Monica and Romolo had common roots in London, before they married and relocated to Rhodesia in the 50’s.
Monica, born into a middle class family in Wimbeldon. She developed taste for design early in life. Her parents were ‘in the rag trade’ with a pre depression clothing manufacture business in London. Her elder siblings attended public school (in the English sense). Later she became a buyer for all women’s products for Greatermans department store in Salisbury (Harare) – one of the premiere stores in the country – in charge of producing high level fashion garments locally. .

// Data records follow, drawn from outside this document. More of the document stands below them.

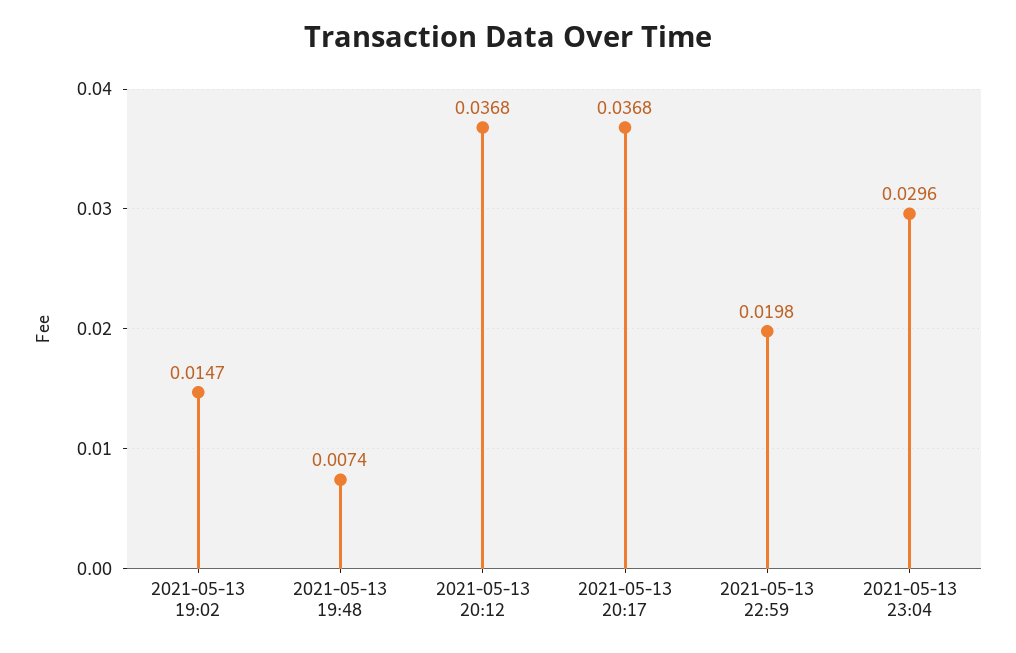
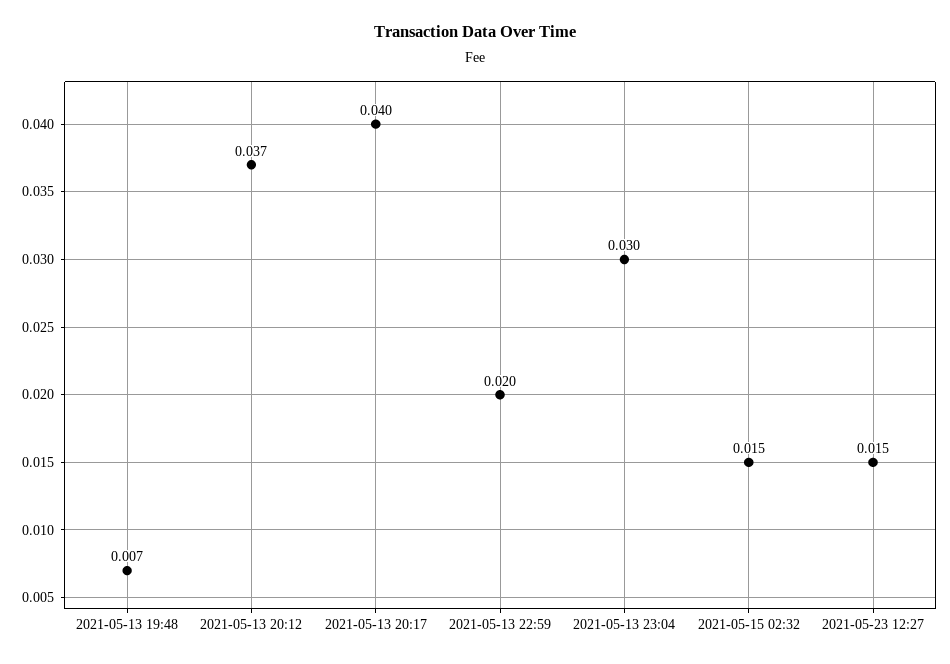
2021-05-13 19:02: 0.0147 -> none
2021-05-13 20:17: 0.0368 -> 0.04
2021-05-15 02:32: none -> 0.015
2021-05-23 12:27: none -> 0.015

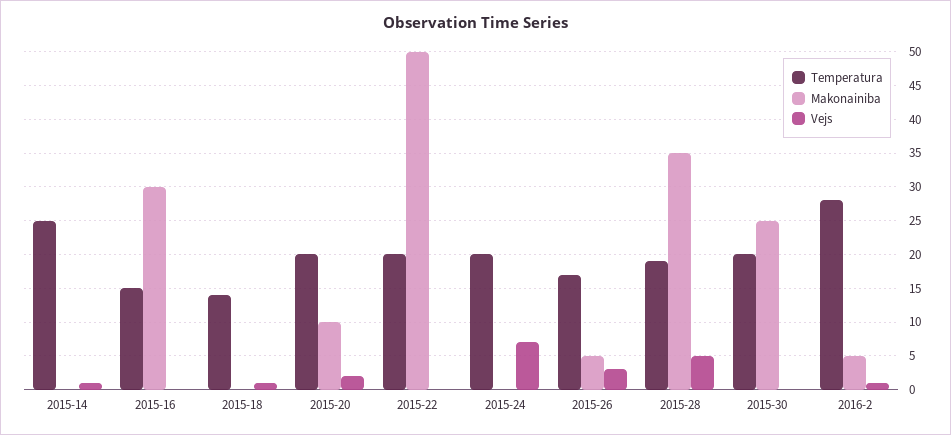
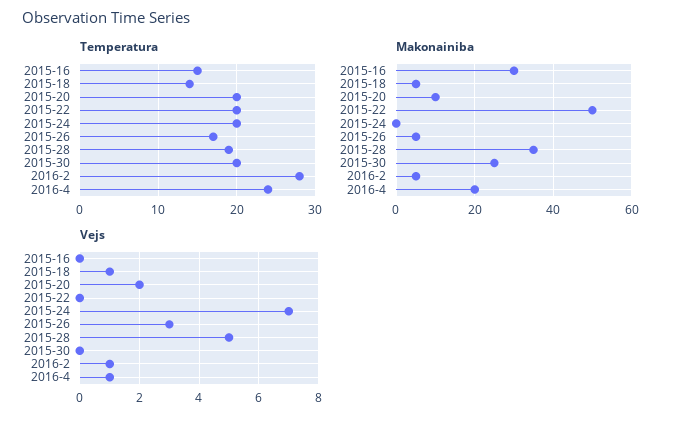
Temperatura, 2015-14: 25 -> none
Makonainiba, 2015-14: 0 -> none
Vejs, 2015-14: 1 -> none
Makonainiba, 2015-18: 0 -> 5
Temperatura, 2016-4: none -> 24
Makonainiba, 2016-4: none -> 20
Vejs, 2016-4: none -> 1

Romolo on the surface was a strikingly good-looking and charming man who lines and manner engendered the the feeling that his life had been one big action adventure, He started out with roots, deep in the fine art world. – he being 3rd generation to be involved with the family business – Fiorini & Carney – which was bronze casting of artistic works. The business served Henry Moore, Eduardo Paolozzi, Giacometti and luminaries through the years. He also served in the Merchant Navy during the war and was a man of many stories from distant places – much in the vein of the cartoon character Tintin.
David and Ellen recruited Romolo as manager to the then successful marble and terrazzo business, Terrastone Ltd. David’s motivation was significantly biased in favor of Romolo on the basis of his hands-on experience in lost wax bronze casting. Between them they cast numerous of David’s sculptures over the years – the first lost wax casting ever done south of the equator in Africa. The Benin Bronzes were examples of this technology was current in West Africa between 13th-16th centuries AD.
Recently unearthed super 8 videos from the late 50s, show Ellen and David on holiday adventures to remote areas of the country as well as featuring the building of the Kariba Dam between 1955 and 1959.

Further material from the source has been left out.